Lattice-based signature aggregation

miha-stopar · May 7, 2025, 5:44pm

Lattice-based signature aggregation

This is joint report by David Nevado, Dohoon Kim, and Miha Stopar.

In Ethereum’s Proof-of-Stake, BLS signatures are used to aggregate attestations from multiple validators into a single, compact signature. However, BLS is not quantum-secure, and in a post-quantum future, it will need to be replaced. One promising direction is lattice-based aggregation, such as the recent Aggregating Falcon Signatures with LaBRADOR, which explores how to efficiently aggregate post-quantum Falcon signatures while maintaining small size and fast verification.

While LaBRADOR offers a promising approach to aggregating Falcon signatures with compact proofs (~74 KB for 10,000 signatures), other post-quantum alternatives exist. One is using STARKs to prove in zero knowledge that many hash-based signatures are valid. These approaches typically result in larger proof sizes—around 300KB for 10k signatures—but benefit from faster verification times.

At the conclusion of this write-up, we compare the LaBRADOR approach with a recent hash-based signature aggregation method. In that scheme, signatures are instantiated with Poseidon2, while aggregation relies on Keccak for Merkle-tree-based polynomial commitment schemes. The aggregation itself consists of arithmetizing the signature verifier within a Plonk-style proving system.

LaBRADOR is a relatively new protocol, and implementation support is still limited. While some Rust implementations are emerging, they are not ready yet, leaving the original C reference code as the main option for now. For benchmarking, we used the agg_sig.py script from the Lazer repository, which wraps the LaBRADOR C implementation. Below, we first present some benchmark results, and then explain how the Lazer approach differs from the approach described in the original paper, Aggregating Falcon Signatures with LaBRADOR.

Performance results

Approach:

We used our fork of LaBRADOR, which includes modifications to support larger signature batches (exceeding 2,000 signatures). The modifications were made to be able to increase the modulus to approximately 2^{48} to handle the larger intermediate values that arise during aggregation.

Results:
We measured proving times for the aggregation of batches between 3,000 to 10,000 Falcon-512 signatures. Benchmarks are obtained with single-thread executions on a 11th Gen Intel(R) Core(TM) i5-11400H @ 2.70GHz processor.
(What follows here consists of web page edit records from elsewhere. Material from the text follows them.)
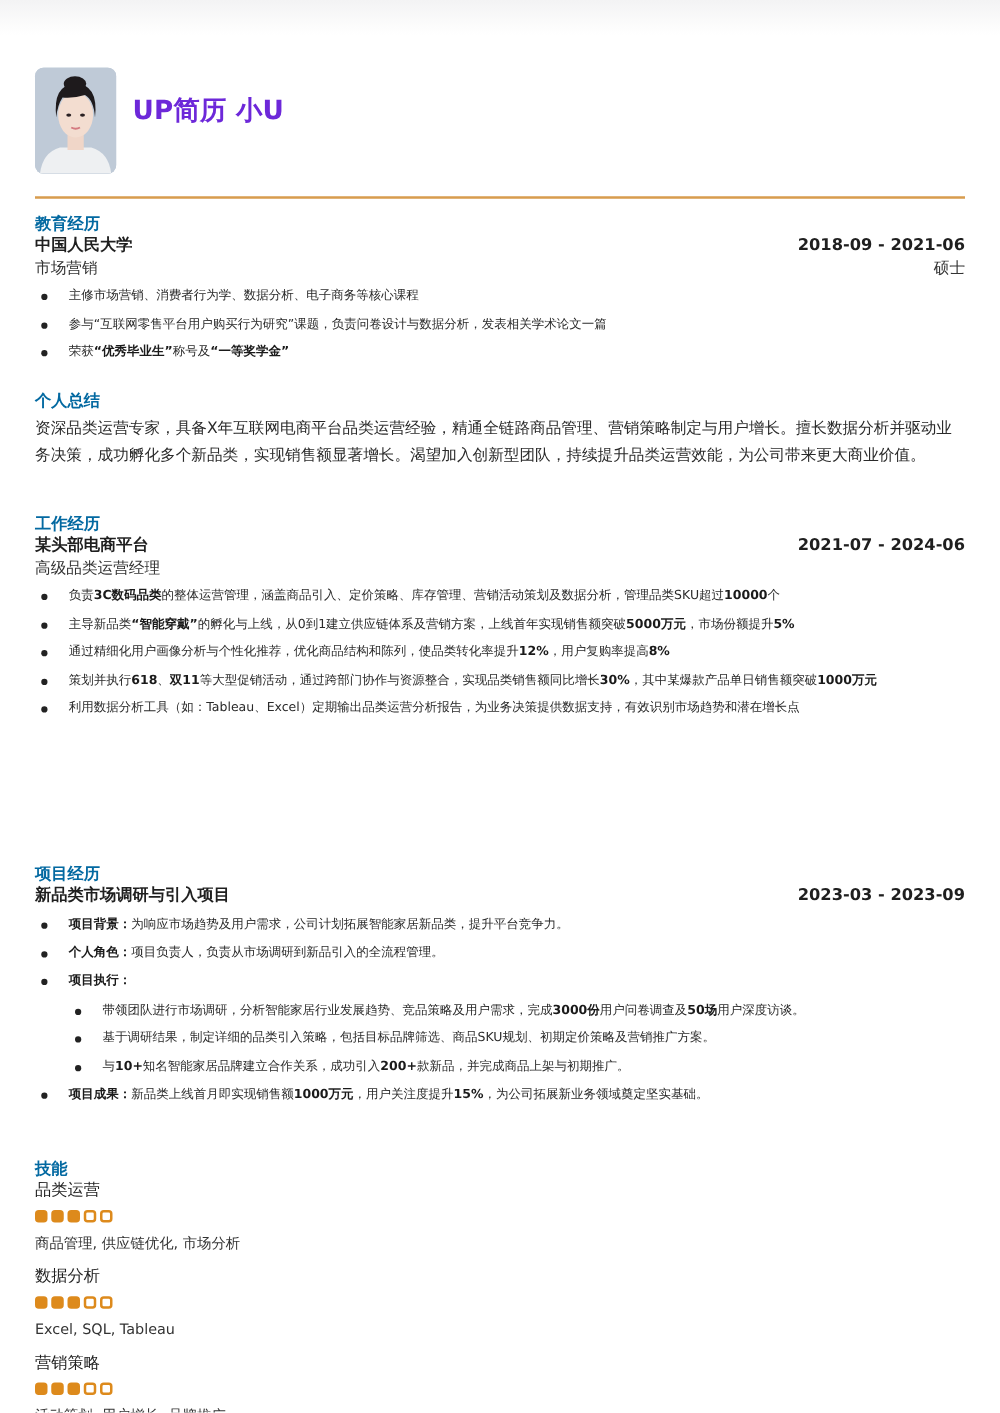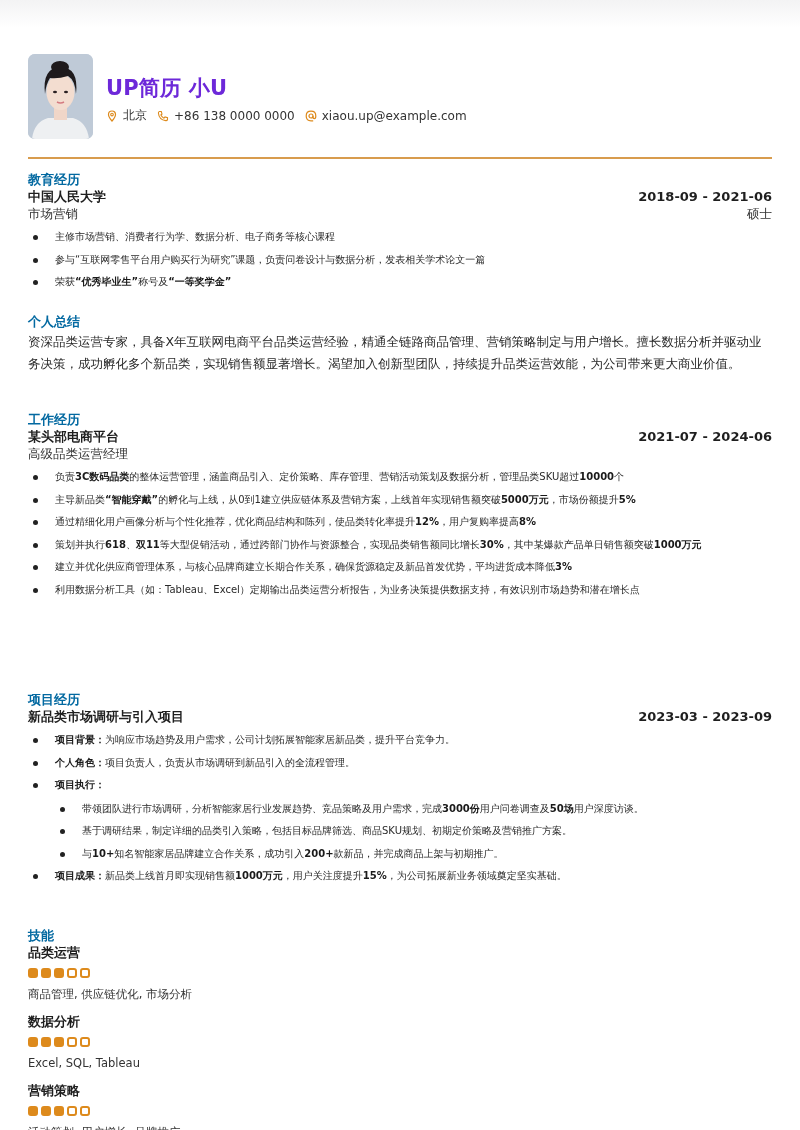"北京" div.contacts { html: <div> <div> <svg> <path></path> <circle></circle> </svg> <span>北京</span> </div> <div> <svg> <path></path> </svg> <span>+86 138 0000 0000</span> </div> <div> <svg> <circle></circle> <path></path> </svg> <span>xiaou.up@example.com</span> </div> </div> -> none }
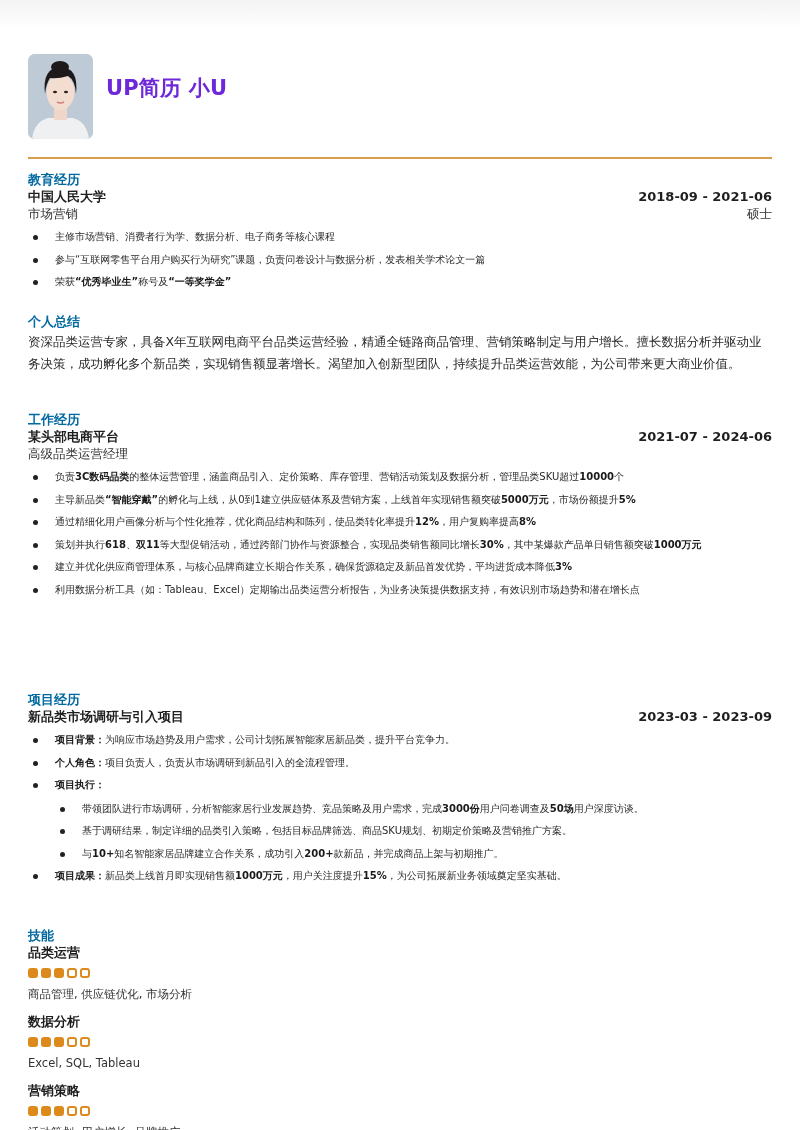"建立并优化供应商管理体系，与核心品牌商建立长期合作关系，确保货源稳定及新品首发优" li { html: <li><span>建立并优化供应商管理体系，与核心品牌商建立长期合作关系，确保货源稳定及新品首发优势，平均进货成本降低</span><b>3%</b></li> -> none }
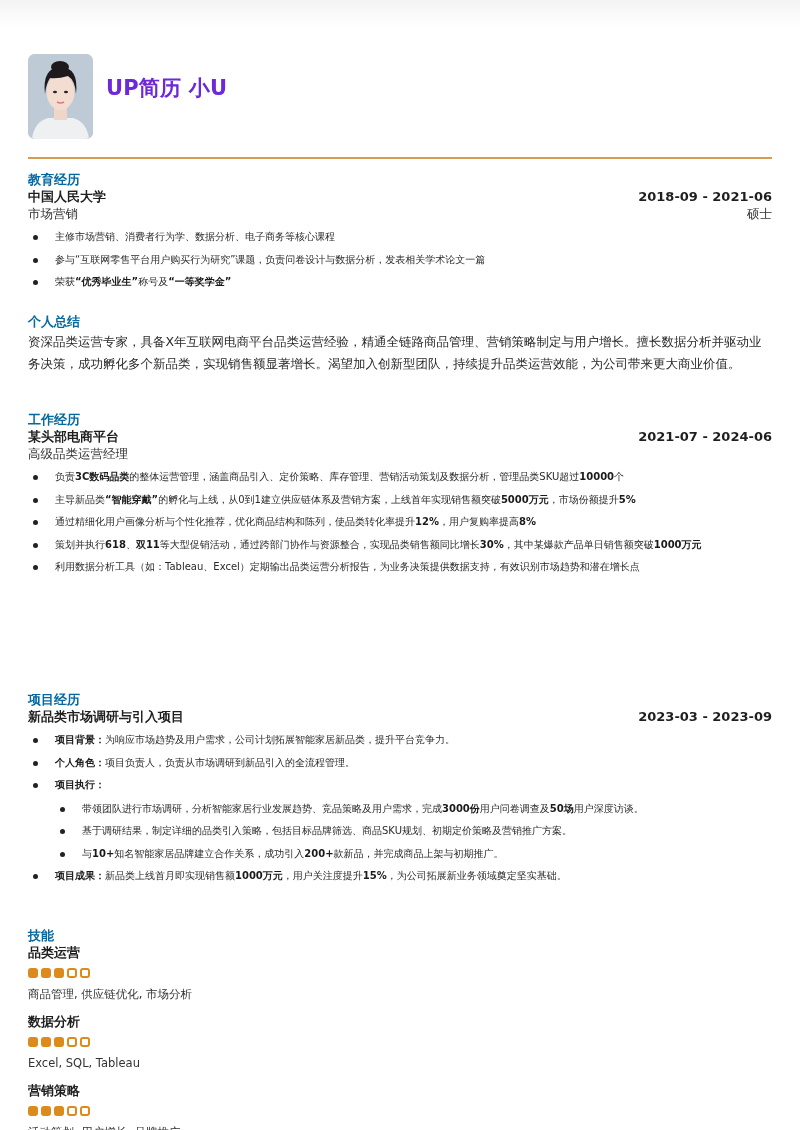"品类运营" .skill-name { font-weight: bold -> normal }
# Signatures	Proving Time (s)	Verification Time (s)	Proof Size
3000	1.6921 ± 0.2220	0.7739 ± 0.0888	77.83 KB
4000	2.1991 ± 0.1403	1.0321 ± 0.1044	69.82 KB
5000	3.0182 ± 0.4394	1.3380 ± 0.2021	72.45 KB
6000	3.7914 ± 0.5716	1.6779 ± 0.2989	72.11 KB
7000	4.3709 ± 0.4716	1.8586 ± 0.1928	71.83 KB
8000	5.1447 ± 0.5469	2.1430 ± 0.2175	74.02 KB
9000	5.5085 ± 0.4382	2.3821 ± 0.1915	72.27 KB
10000	5.9565 ± 0.3750	2.6492 ± 0.1848	74.07 KB

Note: While not shown in the graphs, this configuration supports even larger signature batches. Smaller batches (<2,000 signatures) achieve better performance since the modulus can be reduced to 2^{40}, lowering proving/verification times and proof size.

Key-takeaway:
10k Falcon-512 signatures can be aggregated with LaBRADOR resulting in:

74.07KB proof size.
5.95s proof generation.
2.65s proof verification.

From these results, the verification time stands out as the biggest obstacle for adoption. We analyzed verification in order to improve its performance.

Verification breakdown

The aggregation of Falcon signatures is carried out using a packed proof and the Dachshund frontend (see the Lazer paper for a brief descripton of Dachshund) provided in the LaBRADOR library. We profiled the verification process in the Dachshund test to identify bottlenecks and potential optimization opportunities. While we attempted to improve the original verification times through parallelization, these efforts were unsuccessful.

Analysis

Verification of a packed proof takes 1.2510 seconds and occurs in composite_verify_simple, which consists of two steps:

simple_reduce: Derives the original composite statement tst from the simple statement st and proof p (1.1356s, ~90% of total time).
composite_verify: Verifies p against tst (remaining 10%).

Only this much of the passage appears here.